Research Article | Open Access

Volume 2023 | Article ID 1558047 | https://doi.org/10.1155/2023/1558047

The Association between Indoor Carbon Dioxide Reduction by Plants and Health Effects

Kai-Jen Chuang,^1,2Chien-Yu Lee,¹Sen-Te Wang,^3,4I-Jung Liu,⁵Hsiao-Chi Chuang,^6,7,8and Kin-Fai Ho⁹

Academic Editor: Orish Ebere Orisakwe

Received20 Oct 2022

Revised07 Jan 2023

Accepted18 Mar 2023

Published17 Apr 2023

Abstract

Residents and workers exposure to high carbon dioxide (CO₂) levels in buildings may cause headache, dyspnea, fatigue, or drowsiness. However, the effect of plants on in-building CO₂ reduction and adverse effect relief is largely unknown. We recruited 36 healthy participants from an office room with plants and 32 healthy participants from another office room without plant in the same office building in Taipei. The participants in the office room with plants during 2020 would move to the office room without plant in 2021. The twelve repeated measurements per year of CO₂, fine particles (PM_2.5), total volatile organic compounds (TVOCs), blood pressure (BP), serum CO₂ (TCO₂), and four rating questions of headache, dyspnea, fatigue, and drowsiness were obtained for each participant. The statistical results showed that levels of drowsiness and systolic BP were significantly lower among participants in the office room with plants compared to those in the office room without plants by -test and paired -test. The associations between increased indoor CO₂ and increased serum CO₂ were observed in the office room with plants (1.32%) and without plant (4.52%) by mixed-effects models. Also, the associations between indoor CO₂ and drowsiness were observed in office rooms (with plants: 14.57%; without plant: 3.82%). The conclusion of the present study is that plants in office environment can reduce CO₂ levels and may lower CO₂-related health effects.

1. Introduction

Carbon dioxide (CO₂) level can be used as an indicator of indoor air quality in buildings. The concentrations of CO₂ are significantly correlated with factors that affect indoor air quality, such as ventilation rate, temperature, and humidity. Moreover, the results of locations where CO₂ is monitored reflect the actual conditions residents and workers are exposed to [1]. High CO₂ levels in buildings are often the result of poor ventilation. Most buildings, especially office buildings, are enclosed indoor spaces. Besides, high-rise office buildings often rely on central air conditioning systems for ventilation. However, office buildings using glass facades can easily develop poor ventilation over time, allowing CO₂ to build up and exposing residents and workers to adverse health effects, such as headache, dyspnea, fatigue, and drowsiness [1, 2].

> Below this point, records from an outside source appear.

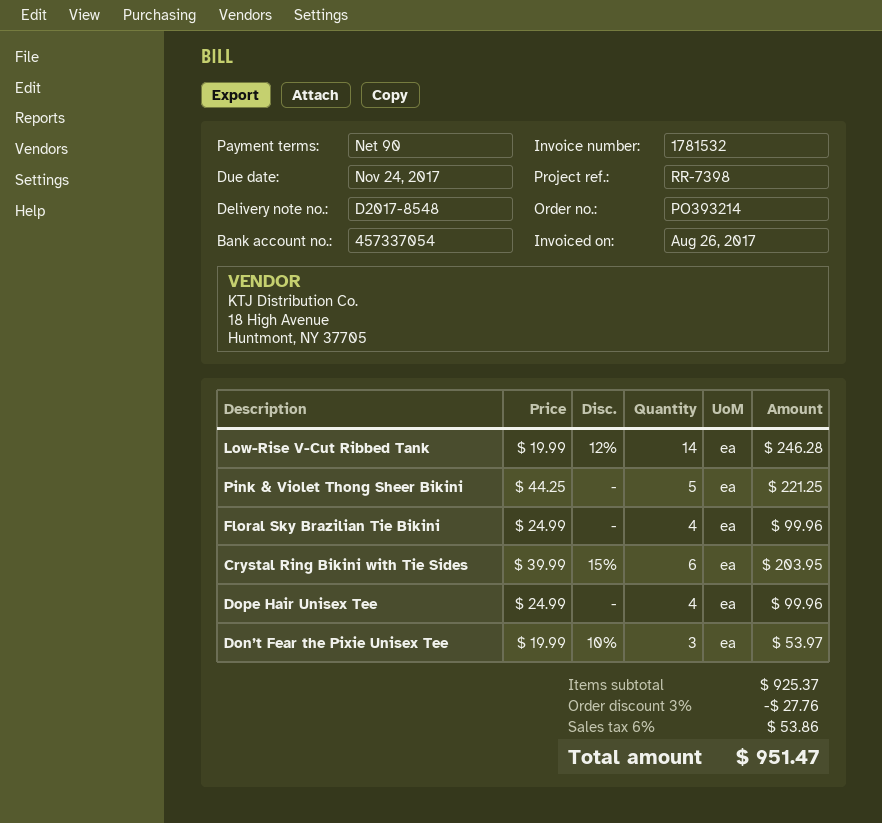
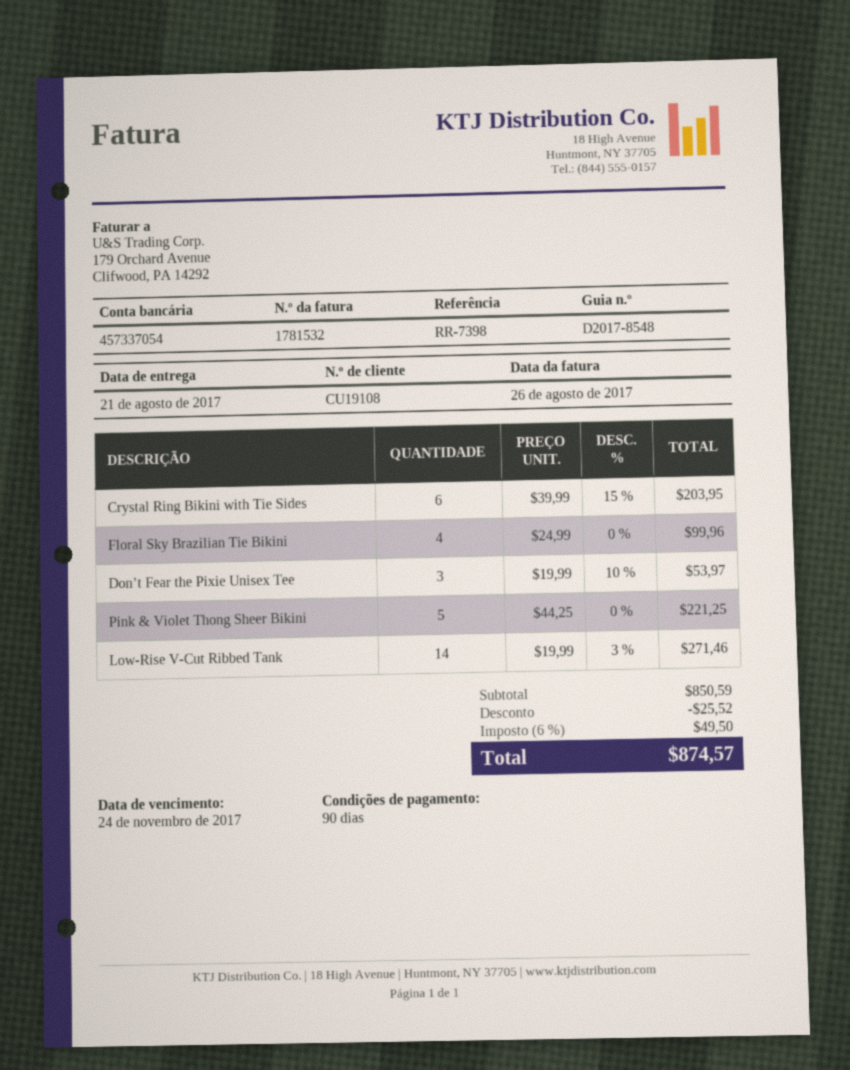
Low-Rise V-Cut Ribbed Tank: 14 x 19.99 - 12% = 246.28 -> 14 x 19.99 - 3% = 271.46
Dope Hair Unisex Tee: 4 x 24.99 = 99.96 -> none
subtotal: 925.37 -> 850.59
discount: 27.76 -> 25.52
tax: 6% = 53.86 -> 6% = 49.50
total: 951.47 -> 874.57

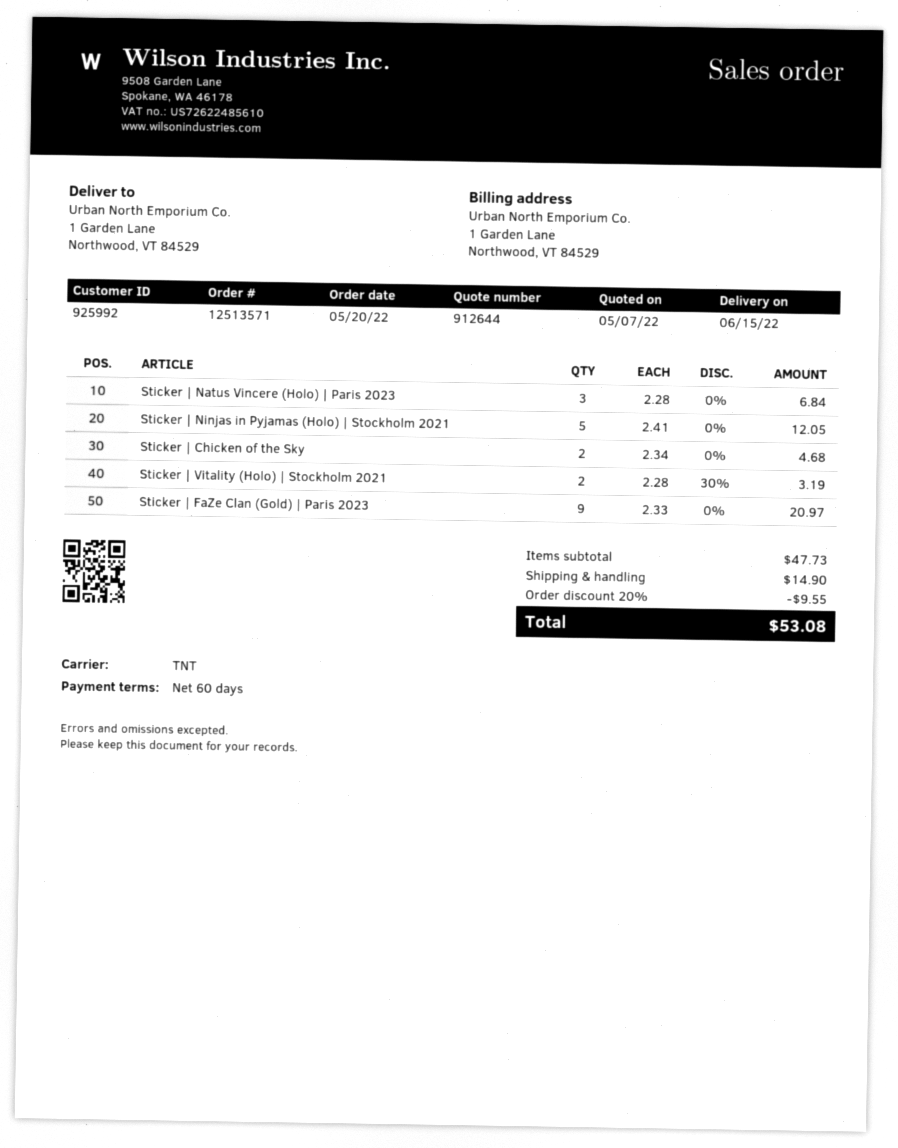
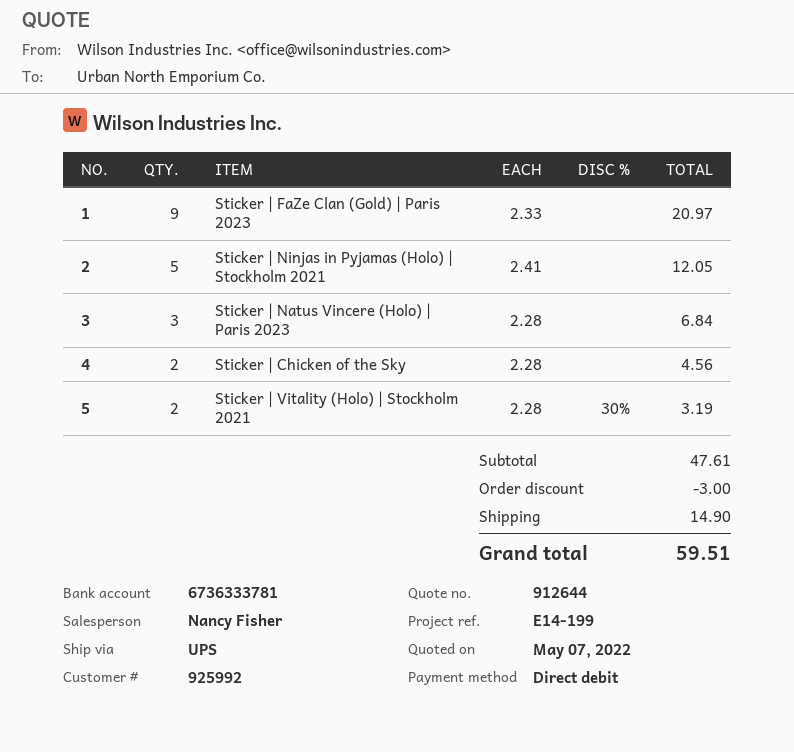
shipping method: TNT -> UPS
Sticker | Chicken of the Sky: 2 x 2.34 = 4.68 -> 2 x 2.28 = 4.56
subtotal: 47.73 -> 47.61
discount: 9.55 -> 3.00
total: 53.08 -> 59.51

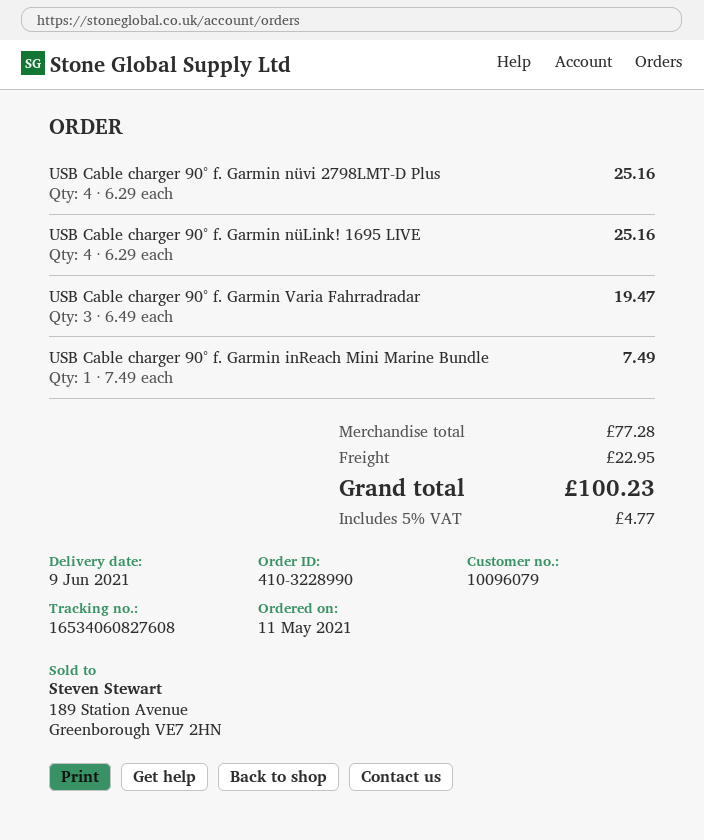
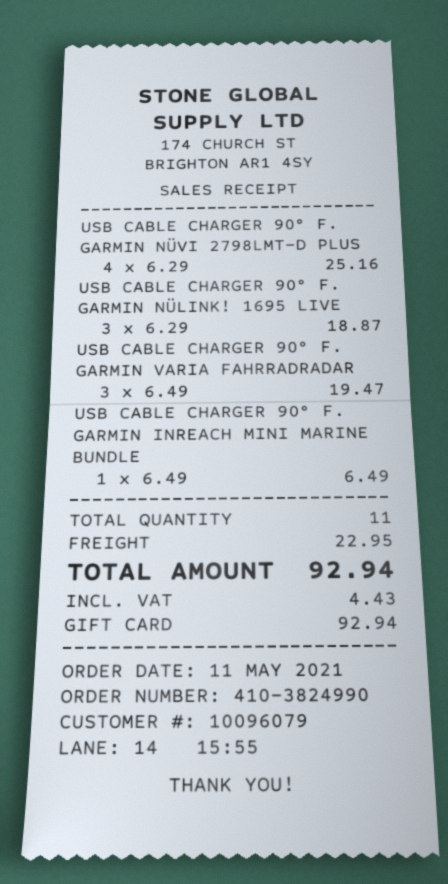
order number: 410-3228990 -> 410-3824990
USB Cable charger 90° f. Garmin nüLink! 1695 LIVE: 4 x 6.29 = 25.16 -> 3 x 6.29 = 18.87
USB Cable charger 90° f. Garmin inReach Mini Marine Bundle: 1 x 7.49 = 7.49 -> 1 x 6.49 = 6.49
tax: 4.77 -> 4.43
total: 100.23 -> 92.94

Previous studies have demonstrated high relative risks of sick building syndrome symptoms and respiratory illnesses for a low ventilation rate compared to a high ventilation rate. Increases in ventilation rate could significantly reduce adverse health effects and improve indoor air quality [3]. Therefore, effective ventilation in buildings is one component of a comprehensive method to create and maintain a comfortable and healthy indoor air environment. However, increases in ventilation may increase building energy consumption [4, 5]. High energy consumptions would result in high greenhouse gas emissions and then make the world less sustainable [6].

Plant needs CO₂ to grow and propagate in the world [7]. Previous studies have reported the abilities of an indoor plant on CO₂ reduction [8–10]. Also, plant is one of the effective methods to sustain indoor air quality using nonmechanical and at the same time reduce energy consumption. However, the biological mechanism linking indoor CO₂ levels to perceived health effects and adverse health effects is still unclear.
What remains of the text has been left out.